Task goal: Below are records; reproduce exactly the lines from the first through the one containing "margin-left: 44px ->".

(Items listed in a dataset)

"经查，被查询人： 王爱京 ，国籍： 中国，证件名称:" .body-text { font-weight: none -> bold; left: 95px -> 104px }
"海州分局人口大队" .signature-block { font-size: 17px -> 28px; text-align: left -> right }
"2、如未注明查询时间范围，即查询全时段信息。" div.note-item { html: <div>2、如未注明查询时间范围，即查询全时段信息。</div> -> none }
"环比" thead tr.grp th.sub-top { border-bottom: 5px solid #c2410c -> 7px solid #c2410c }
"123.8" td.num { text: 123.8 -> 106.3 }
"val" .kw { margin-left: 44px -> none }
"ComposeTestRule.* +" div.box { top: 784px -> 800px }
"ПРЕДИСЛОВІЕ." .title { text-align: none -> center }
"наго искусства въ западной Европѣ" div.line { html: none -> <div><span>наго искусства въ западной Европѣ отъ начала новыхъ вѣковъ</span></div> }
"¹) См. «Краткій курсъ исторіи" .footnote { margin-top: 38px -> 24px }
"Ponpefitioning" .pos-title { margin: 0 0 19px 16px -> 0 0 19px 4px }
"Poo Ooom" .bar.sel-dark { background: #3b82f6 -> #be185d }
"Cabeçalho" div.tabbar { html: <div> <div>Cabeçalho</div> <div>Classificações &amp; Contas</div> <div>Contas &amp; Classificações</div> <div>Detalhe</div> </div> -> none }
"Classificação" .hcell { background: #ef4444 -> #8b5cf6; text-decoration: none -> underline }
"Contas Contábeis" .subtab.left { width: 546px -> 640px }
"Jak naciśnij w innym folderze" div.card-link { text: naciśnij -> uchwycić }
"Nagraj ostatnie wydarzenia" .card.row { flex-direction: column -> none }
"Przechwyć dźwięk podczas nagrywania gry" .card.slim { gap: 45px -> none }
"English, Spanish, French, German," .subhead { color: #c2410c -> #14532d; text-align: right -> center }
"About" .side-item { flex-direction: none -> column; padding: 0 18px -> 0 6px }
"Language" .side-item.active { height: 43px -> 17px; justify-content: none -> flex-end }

Solution:
"经查，被查询人： 王爱京 ，国籍： 中国，证件名称:" .body-text { font-weight: none -> bold; left: 95px -> 104px }
"海州分局人口大队" .signature-block { font-size: 17px -> 28px; text-align: left -> right }
"2、如未注明查询时间范围，即查询全时段信息。" div.note-item { html: <div>2、如未注明查询时间范围，即查询全时段信息。</div> -> none }
"环比" thead tr.grp th.sub-top { border-bottom: 5px solid #c2410c -> 7px solid #c2410c }
"123.8" td.num { text: 123.8 -> 106.3 }
"val" .kw { margin-left: 44px -> none }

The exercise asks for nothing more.